[INSTRUCTIONS FOR THE TASK]:
Copy all entries without alteration and skip the pictures they hold.

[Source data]
——————————

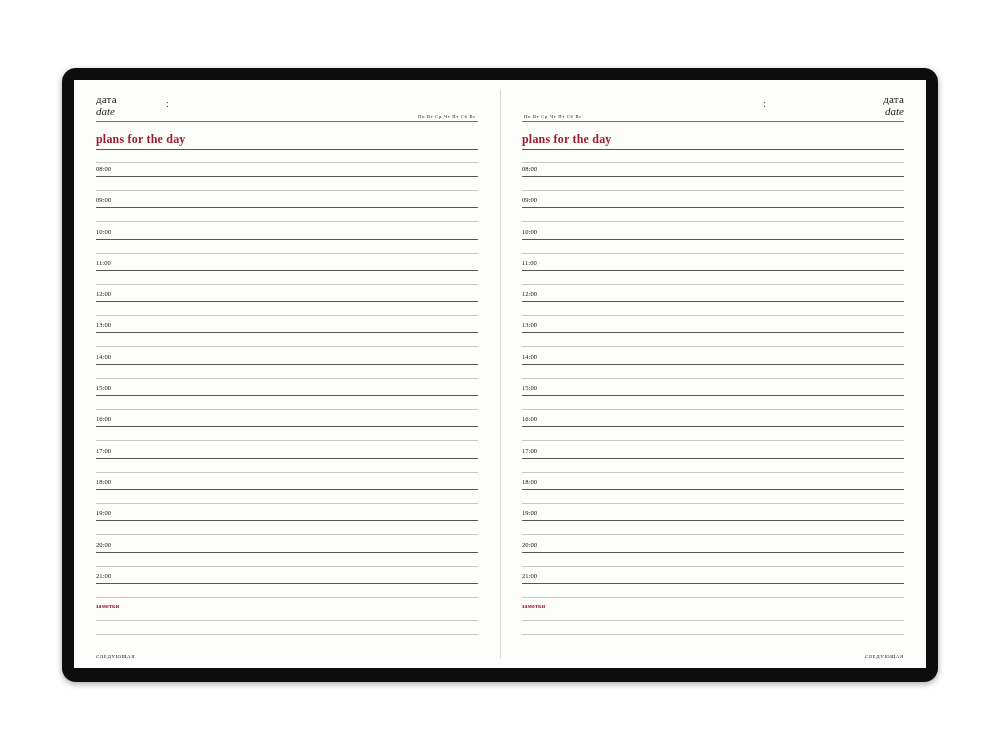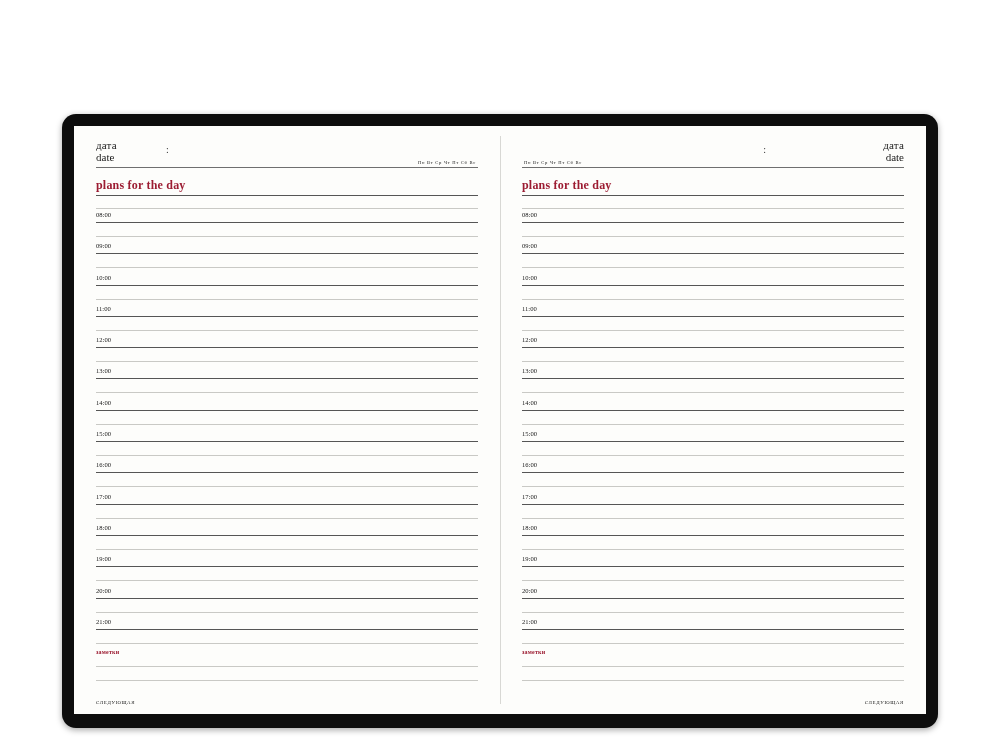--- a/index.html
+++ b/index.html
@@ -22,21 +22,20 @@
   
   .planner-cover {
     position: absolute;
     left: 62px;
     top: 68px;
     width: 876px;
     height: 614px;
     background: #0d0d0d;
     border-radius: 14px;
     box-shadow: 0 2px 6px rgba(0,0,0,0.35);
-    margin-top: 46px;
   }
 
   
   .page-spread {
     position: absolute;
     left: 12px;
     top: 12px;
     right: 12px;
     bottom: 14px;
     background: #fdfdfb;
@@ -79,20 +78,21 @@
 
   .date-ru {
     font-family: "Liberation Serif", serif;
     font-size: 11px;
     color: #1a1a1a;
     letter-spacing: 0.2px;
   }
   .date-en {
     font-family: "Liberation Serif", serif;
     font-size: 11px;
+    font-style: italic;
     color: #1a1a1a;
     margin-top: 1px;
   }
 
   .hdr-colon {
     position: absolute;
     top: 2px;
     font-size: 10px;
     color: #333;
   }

——————————

[ANSWER AREA]:
--- a/index.html
+++ b/index.html
@@ -22,21 +22,20 @@
   
   .planner-cover {
     position: absolute;
     left: 62px;
     top: 68px;
     width: 876px;
     height: 614px;
     background: #0d0d0d;
     border-radius: 14px;
     box-shadow: 0 2px 6px rgba(0,0,0,0.35);
-    margin-top: 46px;
   }
 
   
   .page-spread {
     position: absolute;
     left: 12px;
     top: 12px;
     right: 12px;
     bottom: 14px;
     background: #fdfdfb;
@@ -79,20 +78,21 @@
 
   .date-ru {
     font-family: "Liberation Serif", serif;
     font-size: 11px;
     color: #1a1a1a;
     letter-spacing: 0.2px;
   }
   .date-en {
     font-family: "Liberation Serif", serif;
     font-size: 11px;
+    font-style: italic;
     color: #1a1a1a;
     margin-top: 1px;
   }
 
   .hdr-colon {
     position: absolute;
     top: 2px;
     font-size: 10px;
     color: #333;
   }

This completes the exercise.